Dieu vient de parler du rétablissement d’Israël et des événements guerriers qui l’accompagneront (ch. 4). Il nomme à présent Celui qui sera à la fois le dominateur et l’instrument de la délivrance. En Christ, Dieu accomplira tous ses conseils. Celui «duquel les origines ont été… dès les jours d’éternité», devait naître à Bethléhem, petite bourgade de Juda (voir Matt. 2 v. 3 à 6). Et Lui, le Juge d’Israël, serait frappé par son propre peuple aveugle et criminel (v. 1 ; És. 50 v. 6). On comprend alors avec quels sentiments Dieu peut annoncer sa gloire à venir et déclarer : … maintenant il sera grand… et lui sera la paix. Expressions douces également au coeur de chaque racheté !
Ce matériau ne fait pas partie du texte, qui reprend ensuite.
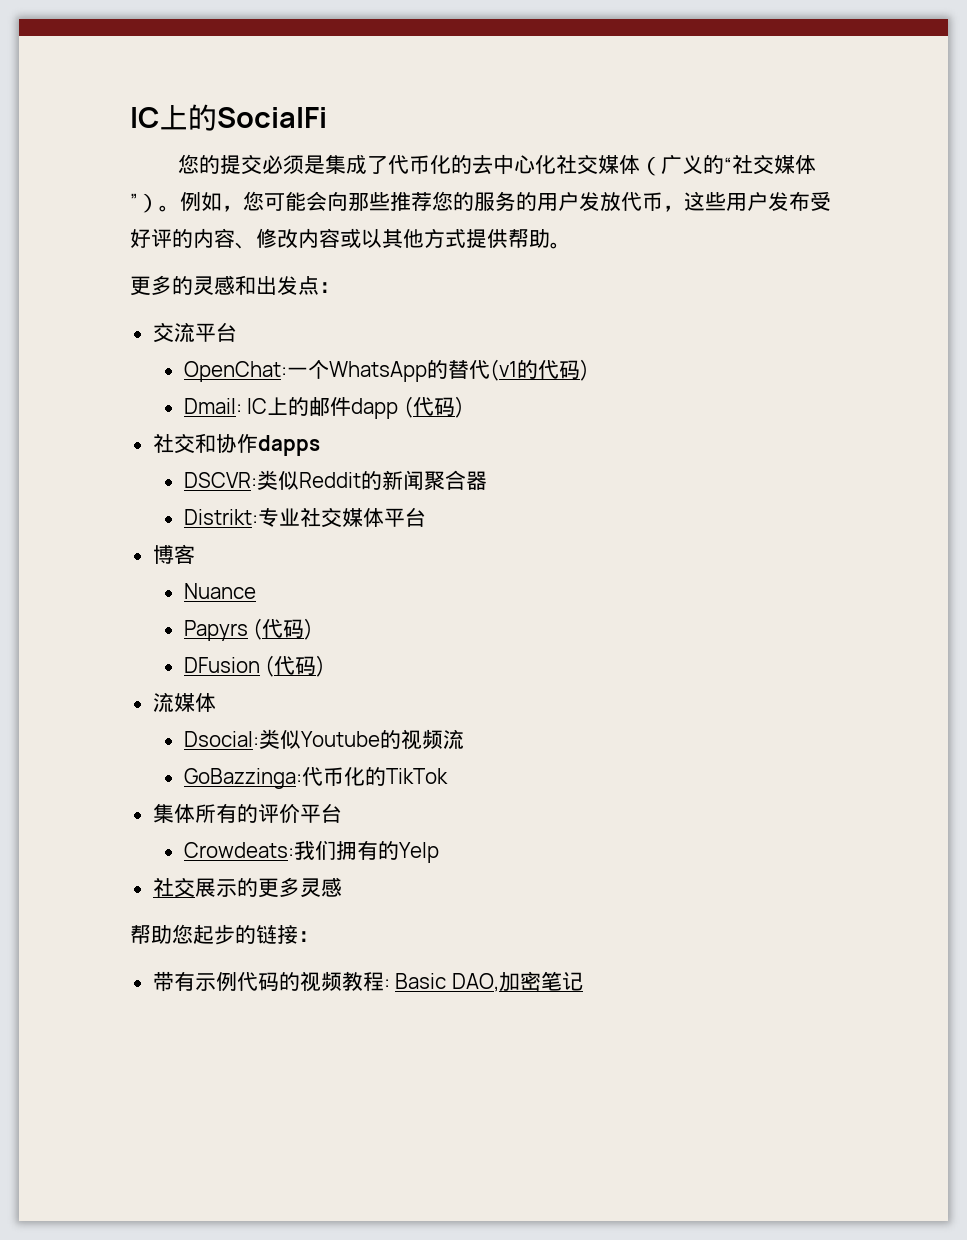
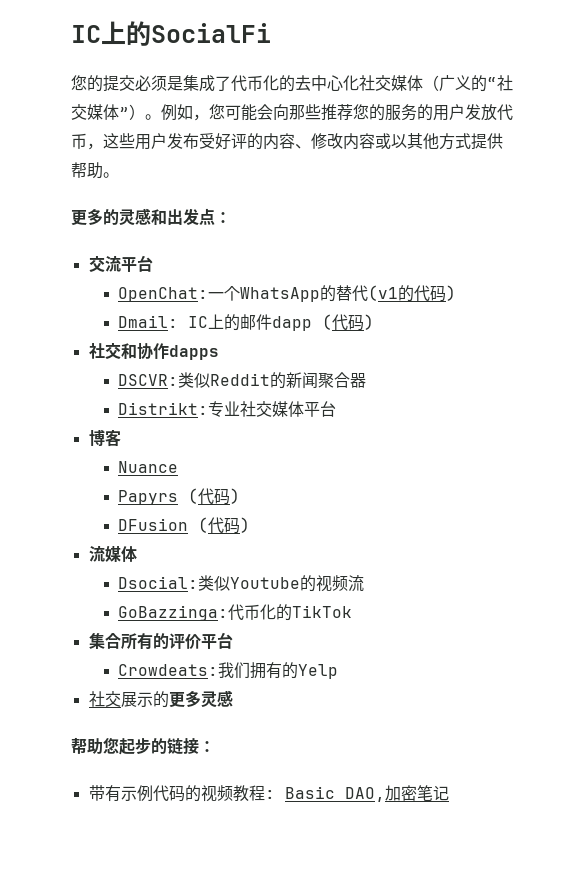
[173,804,195,823] 体 -> [104,633,121,649] 合

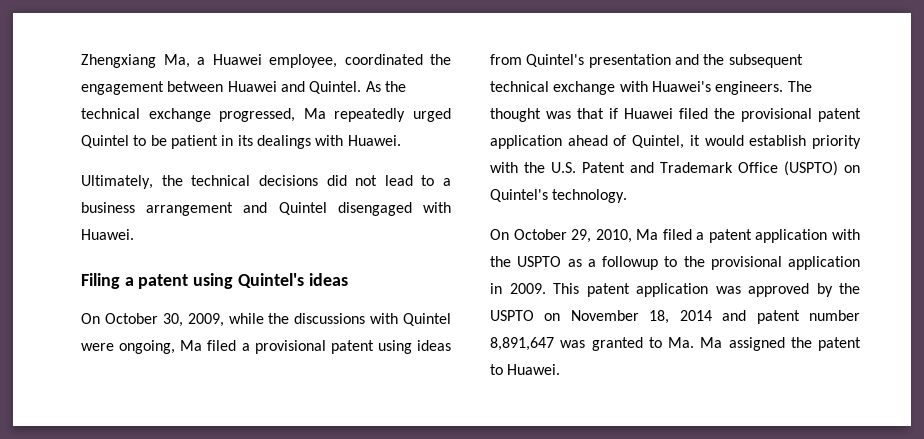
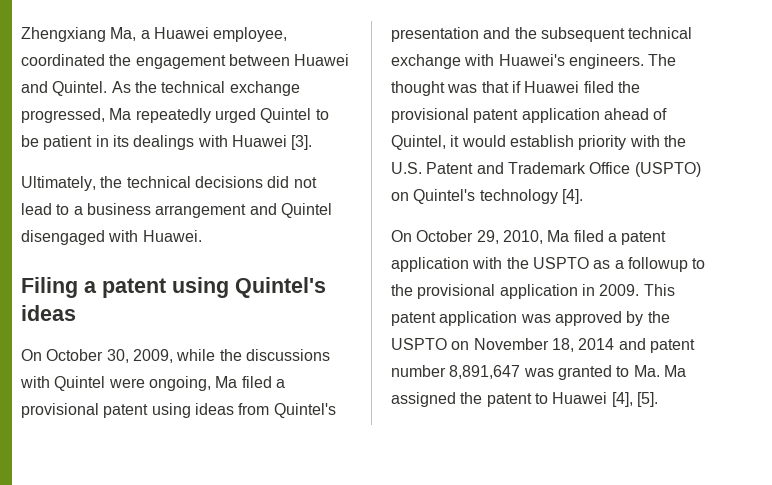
[347,135,401,146] Huawei. -> [231,135,313,150] Huawei [3].
[552,189,628,203] technology. -> [479,189,583,204] technology [4].
[507,364,561,375] Huawei. -> [552,392,658,407] Huawei [4], [5].

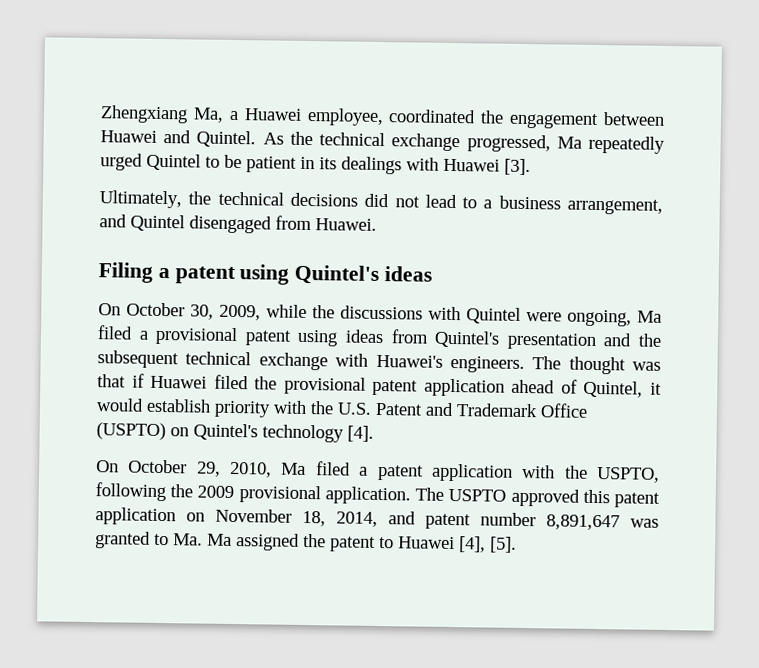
[155,204,247,218] arrangement -> [567,198,663,215] arrangement,
[108,230,139,242] with -> [275,215,312,231] from
[532,257,706,272] [391,284,675,299] [391,311,670,326] [391,338,447,350] USPTO as a followup to the provisional application in 2009. This patent application was approved by the USPTO -> [596,467,660,483] [95,482,660,508] [95,507,176,526] USPTO, following the 2009 provisional application. The USPTO approved this patent application
[578,338,615,350] 2014 -> [336,511,378,527] 2014,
En même temps que du Seigneur Jésus, ce chapitre nous parle : 1º d’Israël — la délivrance et la bénédiction du résidu sont liées à la majesté du nom de l’Éternel. 2º de l’Assyrien, l’ennemi de la fin. Ce dernier rencontrera pour sa perte le Berger de Jacob dont la charge n’est pas seulement de nourrir son troupeau (v. 4), mais de prendre sa défense. Enfin le mal sous toutes ses formes sera extirpé du pays (v. 10 à 15). La purification opérée par le roi Josias nous en donne une image (2 Chron. 34 v. 3 à 7).

 

6                    Michée 6 v. 1 à 16

 

Un nouvel appel à écouter (1 v. 2 ; 3 v. 1) ouvre la 3º division du livre. Écoutons bien nous aussi ce que dit, ce que réclame, le Dieu souverain auquel est due l’obéissance universelle. Se satisfait-Il de formes religieuses ? En aucune manière ! «Qu’est-ce que l’Éternel recherche de ta part, sinon que tu fasses ce qui est droit, que tu aimes la bonté, et que tu marches humblement avec ton Dieu ?» (v. 8). Ce programme n’a pas varié depuis les jours de Moïse (lire Deut. 10 v. 12). Il est simple et n’a rien d’exaltant aux yeux des hommes ! Pourtant il ne consiste en rien moins qu’à marcher «d’une manière digne de Dieu». Lui est lumière : pratiquons la droiture ; Il est amour : exerçons la bonté.

«En quoi t’ai-je lassé ? Réponds-moi !» interroge l’Éternel au v. 3 (comp. És. 43 v. 22). Poignante question ! Depuis l’Égypte, toutes les voies de Dieu à l’égard des siens n’ont été que grâce. Quelque chose a-t-il manqué de Sa part envers eux comme envers nous ? Non ; il faut le reconnaître : la cause de notre relâchement est toujours en nous, jamais en Lui.

«Écoutez la verge…», recommande enfin l’Éternel au v. 9. Oui, cette verge parle ; elle a une voix pour notre conscience. Sachons y faire attention ! Le Seigneur ne veut que notre bonheur (Apoc. 3 v. 19).

 

7                    Michée 7 v. 1 à 20

 

«Malheur à moi» s’écrie le prophète, qui réalise à la fois sa propre misère et celle de son peuple. En généralisant, nous pouvons voir ici l’expérience amère que l’homme fait de lui-même. Il découvre qu’il n’y a en lui ni ressource ni fruit (v. 1), qu’il ne peut davantage s’appuyer sur les autorités ni sur les grands d’ici-bas («le meilleur d’entre eux est comme une ronce…» ; v. 4 ; Ps. 118 v. 9) ; enfin que ses plus proches le décevront aussi s’il se repose sur eux. Expérience pénible mais expérience nécessaire ! L’avons-nous faite ? Sommes-nous convaincus que Christ seul est digne de notre pleine confiance ? «Il n’a pas de gens droits parmi les hommes» (v. 2). Mais ce que nous ne trouvons ni en nous ni dans les autres, nous le trouvons en Lui (v. 7).

Le Seigneur Jésus cite le v. 6 pour décrire les conséquences de sa venue (Matt. 10 v. 34 à 36). Elle met chacun à l’épreuve, et vérifie que celui qui n’est pas avec Lui est contre Lui (Luc 11 v. 23). De quel côté sommes-nous ?

Ce livre s’achève sur les certitudes et les promesses de la grâce. «Tu jetteras tous leurs péchés dans les profondeurs de la mer» (v. 19). Quel bonheur de savoir nos péchés à jamais ensevelis ! En vérité, Seigneur, «qui est un Dieu comme toi ?» (v. 18).